А в «Подкове» по сценарию выезжает цыганский фаэтон, и везет его Рома – советский тяжеловоз. Тонну триста весит, красоты неимоверной – последний из могикан, вороно-чалый… Была историческая постановка, звучали напевы, катил фаэтон…
Теперь же под эту музыку у нас теперь выходили турецкие моряки. А Рома был «заряжен» наследующую сцену.
И Дима Гизгизов, каскадер, который управлял фаэтоном – побежал переодеваться в другой костюм – раздевалка там в нескольких метрах.
Но Рома слышит – что? Музыка? Музыка его, он под нее уже спектаклей пятьдесят отработал. Значит – пора.
Рома смотрит вокруг – никого нет.
– Ага, – думает, – проспали. Но я-то здесь…
Развернулся и поехал.
Когда он выезжал, Димка увидел, что это… понеслось. Он выскочил, но как… троллейбус не остановишь же…
Заорать: «Рома, стой!» – вот и все, что можно сделать.
А ребята работают на сцене и знают, что никаких лошадей-монстров быть не должно.
И вдруг – летит Рома. На хорошей такой скорости.
«Турки» кто – падает, кто – врассыпную.
Рома видит – что-то не то. Надо, наверное, порезвее?
Несется. Один круг сделал – по действию. И смотрит – его никто не останавливает – на арене никого.
Ромка заволновался, еще приутопил.
Думает:
– Надо еще пару кругов и завязывать с этим делом.
Такая махина и она галопом…
Я стою среди официальных лиц и размышляю – а все так хорошо начиналось! Чинно, благородно, красиво. В авторитете мы были. А сейчас как снесет Рома «Конный пикник» на хрен…
По спине у меня холодной струйкой потек пот.
– Там не только пот тек, – подсказывает Вовка.
– Но я играю до последнего – вроде это вполне обычное дело.
Командующий Кравченко говорит:
– Впечатляет.
– А то! – говорю я.
– Одна лошадь запряжена и ни кучера, ни всадника. Глядите, какого шороху наделал…
Я спокойно так бросаю:
– Радиоуправляемый.
Командующий Кравченко говорит своему заму:
– Видал! У каскадеров даже лошади радиоуправляемые. Учитесь. Не то что ваши корабли – на последних маневрах.
И тут Ромка как услышал про «управляемого» – притормозил, за сцену спокойно выехал и встал на свое место.
– В общем, за это мероприятие – мы ботик Петра Первого из фарфора дулёвского получили. Красивый такой парусник – подытоживает Клименко.
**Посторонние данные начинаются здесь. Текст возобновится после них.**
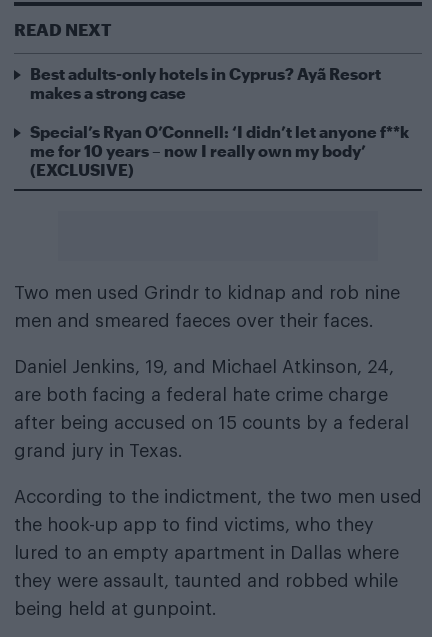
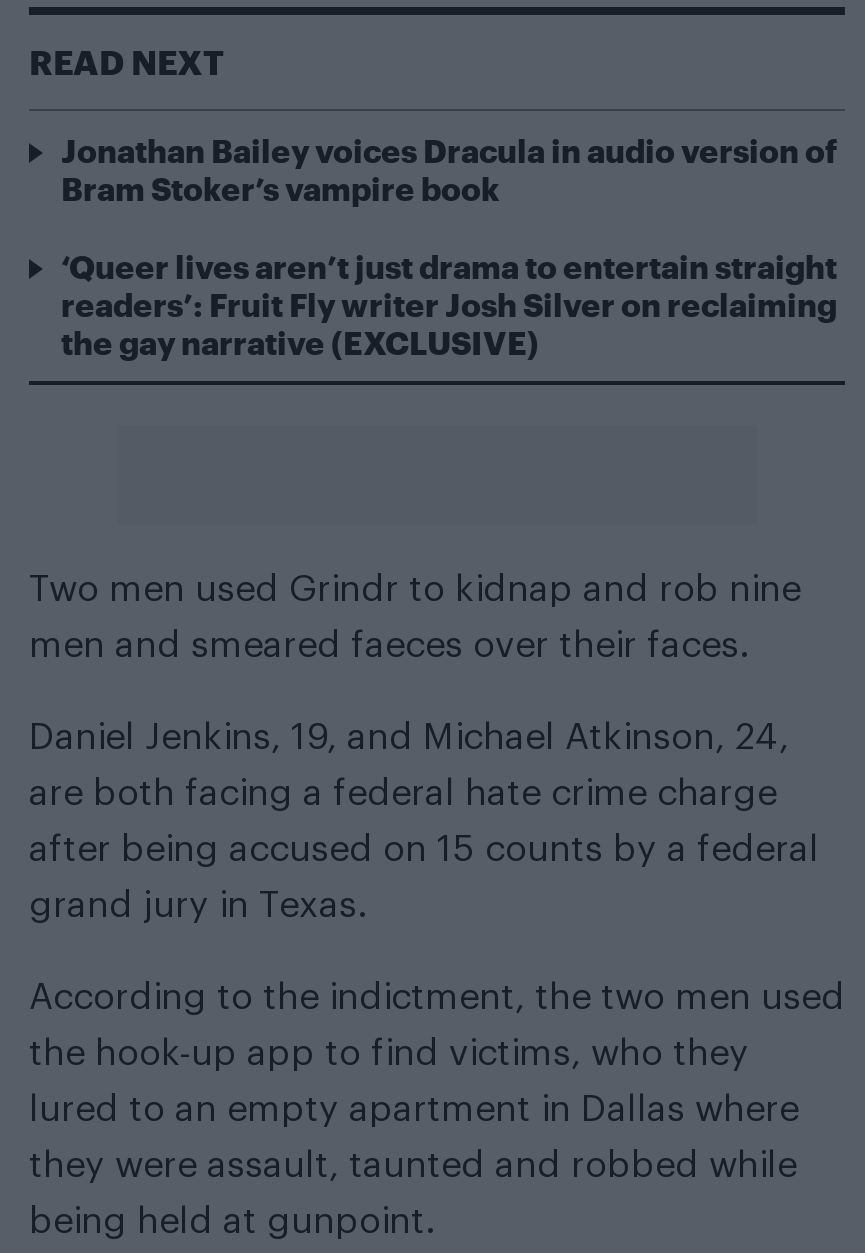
- Best adults-only hotels in Cyprus? Ayã Resort
- makes a strong case
+ Jonathan Bailey voices Dracula in audio version of
+ Bram Stoker’s vampire book

- Special’s Ryan O’Connell: ‘I didn’t let anyone f**k
- me for 10 years – now I really own my body’
- (EXCLUSIVE)
+ ‘Queer lives aren’t just drama to entertain straight
+ readers’: Fruit Fly writer Josh Silver on reclaiming
+ the gay narrative (EXCLUSIVE)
– Васильич потом Роме спасибо сказал – мол, молодец, дорогой, выступил хорошо, – это Вова.
Марина уточняет:
– Он ему спасибо потом, зимой сказал. Когда Рома его машину чуть не раздавил.
– Не мою!
– Он хотел – вашу. Но вы так заорали, что он испугался и упал на Надькину.
– Он не упал – присел.
– Прилег!
– Могу представить, какая там вмятина была.
– И какие слова сказала Надя, культурная женщина, когда увидела эту вмятину!
Надя Хлебникова, артистка театра «Каскадер» – позже переехала жить за границу.
– То есть все, кто уезжают в Швейцарию – уехали из-за Ромы. Березовский тоже.
– Рома молодец – говорит Клименко, – У него предок был бельгийской группы, они вороные, огромные… Ромины родители – чемпионы породы. Когда мы Ромку привезли на выставку – рядом с ним померкли даже ахалтекинцы. За него такие деньги предлагали! Иностранцы, финны. Но мы… чтобы с ним расстаться… Сами голодные были, а Ромка у нас всегда сытый ходил.
– Да он мог великий поволжский голод пережить одними своими запасами только! – это Марина.
– В последние годы он уже был на заслуженном отдыхе. Мы передали его на конезавод и он произвел там…
– Кабана, – вставляет Марина, – Ребеночек… скоро под тонну.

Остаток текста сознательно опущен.